Почти одновременно хлестнули очереди со второй позиции. По басмачам словно картечью прошлись. Вопли, вой и болезненное ржание рванули воздух. Ни Льюсы, ни Мадсены не отличались особой скорострельностью, но отлично сработали почти «пистолетное» расстояние и скученность противника.
Назад убрались всего несколько всадников и лошадей без седоков, остальные легли неподалеку от своего дохлого атамана. Наступила тишина, сквозь которую изредка пробивались человеческие стоны и болезненное ржание.

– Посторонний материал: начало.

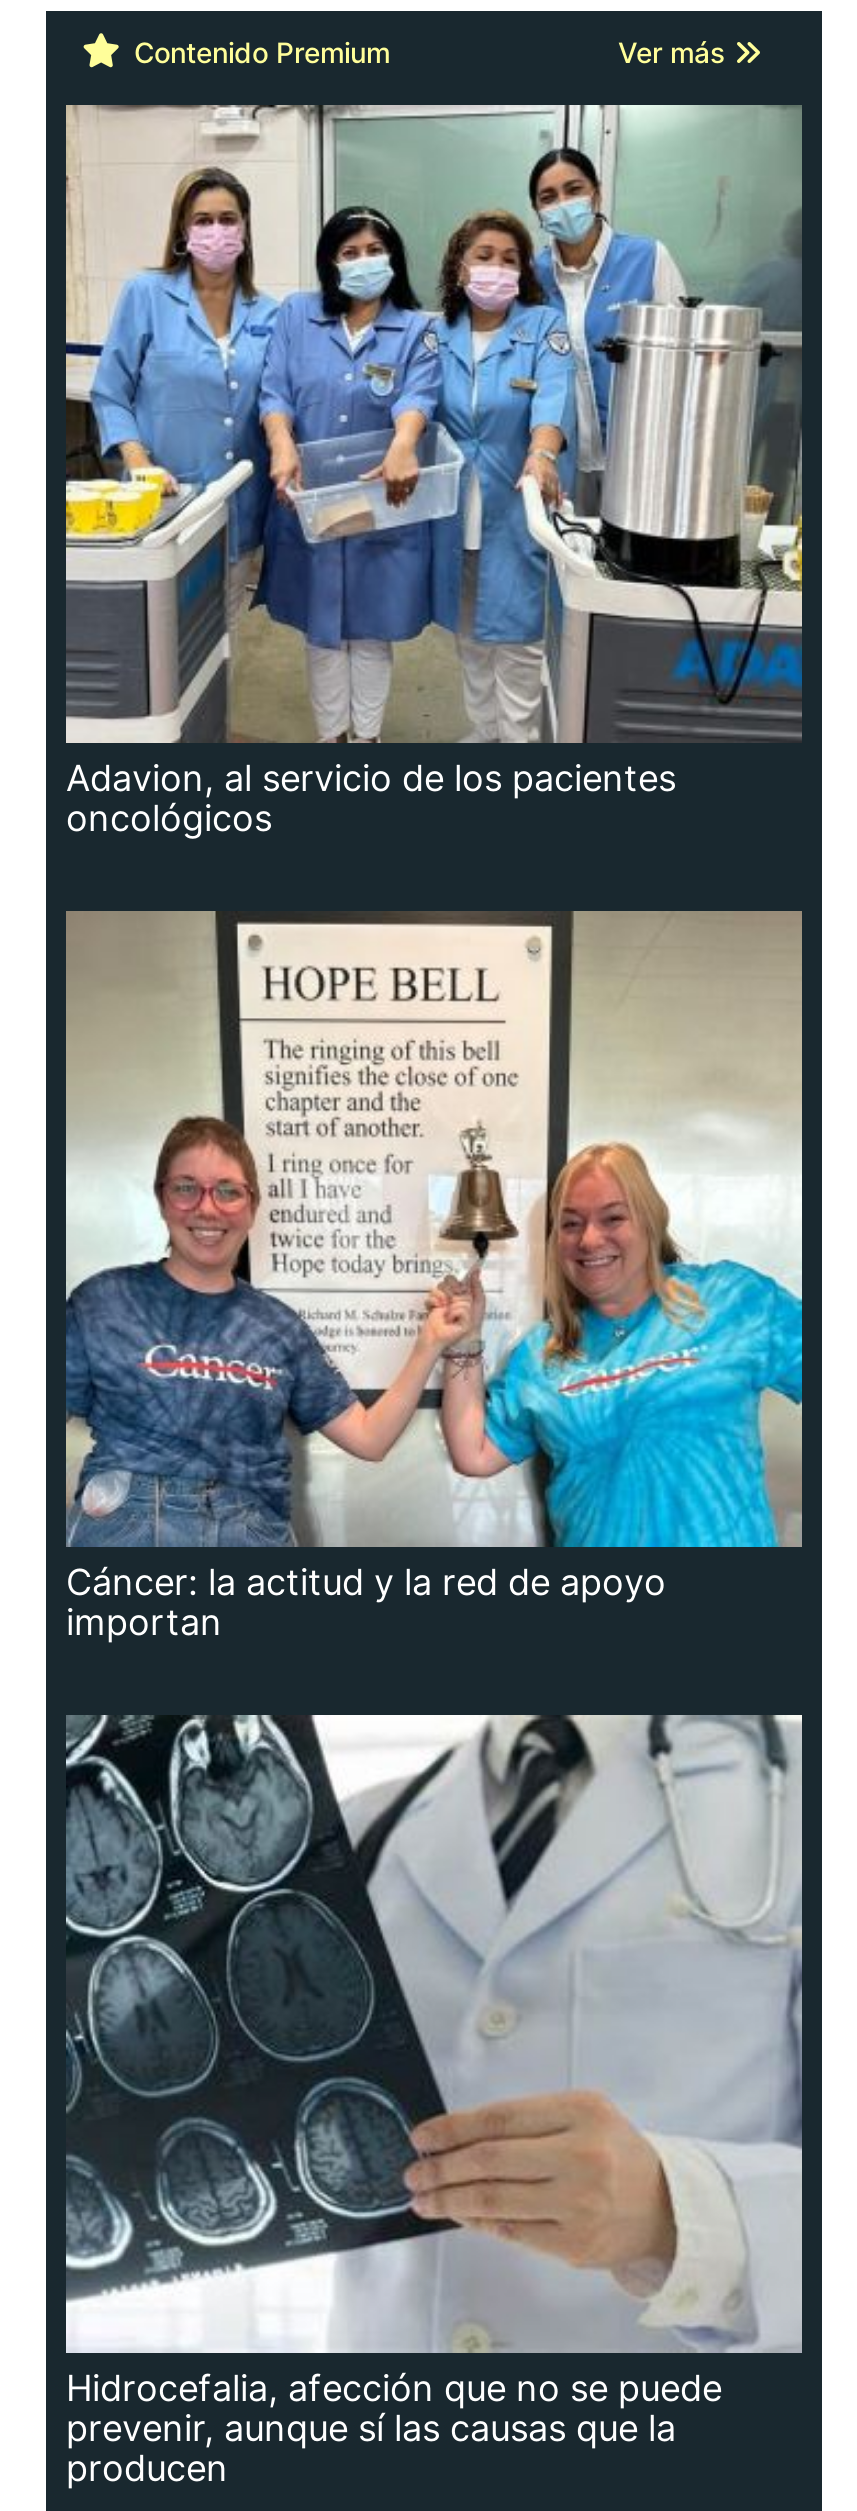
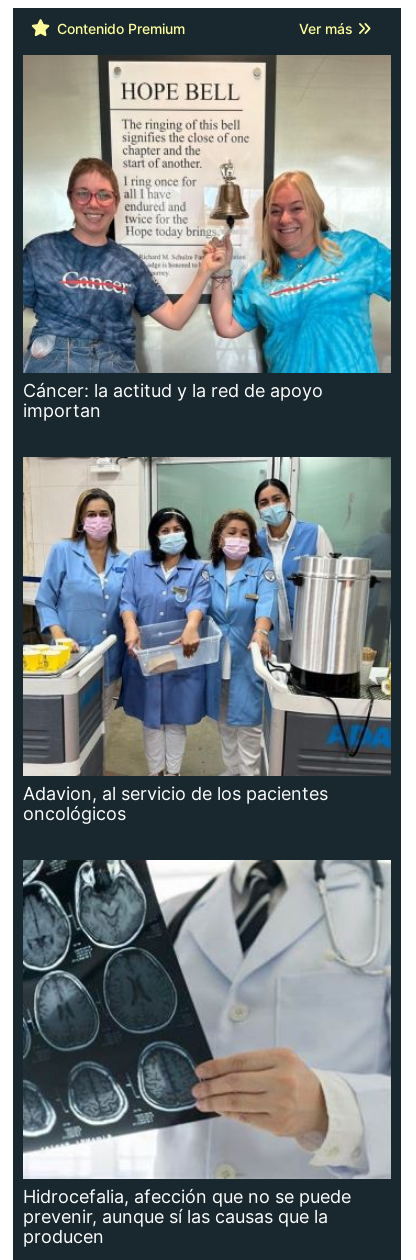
moved down: [image] | Adavion, al servicio de los pacientes | oncológicos

moved up: [image] | Cáncer: la actitud y la red de apoyo | importan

— Салко лосадка… — Жень приник к своему Мадсену, через мгновение простучали две короткие очереди и ржание затихло. — Вот так ладно будет…
Лешка принялся на ощупь набивать пустые магазины патронами и, одновременно, не отрывал взгляда от банды.
«Рассчитывать на то, что ими командует полный идиот не стоит, — думал он. — Значит, толпой на пулеметы бородатые не полетят. Тогда что? Чтобы сделал грамотный, обстрелянный командир в подобной ситуации? Обойти с флангов не вариант, значит, спешить людей, как начнет темнеть, сосредоточиться на рубеже атаки, хотя бы вон там, за древним, завалившимся дувалом*. А потом, одновременно, небольшими группами, по пять-десять человек, атаковать с разных сторон. При этом, при наличии пулеметов, попробовать подавить нас. Тогда появятся хоть какие-то шансы на успех. Вернее, шансов станет гораздо больше. Никаких других вариантов нет. Ничего в голову не лезет. Кобылья сиська… очень хочется верить, что командует ими все-таки идиот…».
дувал — глинобитный или булыжный забор или кирпичная стена дома в Средней Азии.
Около часа ничего не происходило. Солнце встало в зенит, все вокруг сразу превратилось в свирепое пекло — воздух обжигал словно в парилке. Лешка провел языком по горячим, потрескавшимся губам и потянулся к фляге. Но только скрутил колпачок, как совсем рядом пронесся жуткий, нечеловеческий стон.
— Водыыыу-оо…
Алешка резко обернулся и уставился на тянувшего к фляге руку Петухова, про которого все уже успели забыть.
Синюшное, опухшее лицо, подергивающиеся, синие губы, сиплый хрип, скрюченные пальцы — военлет один в один смахивал на зомби.
Лексе сразу захотелось перекреститься.
— Ой, биля, биля, савсем мелтвая… — Жень вскинул пулемет и прицелился Петухову в голову.
Алексей качнул головой и отдал военлету флягу. Тот ее мигом жадно выхлебал до дна, опять скрутился калачиком и затих.
Жень жестом поинтересовался, мол, что это было?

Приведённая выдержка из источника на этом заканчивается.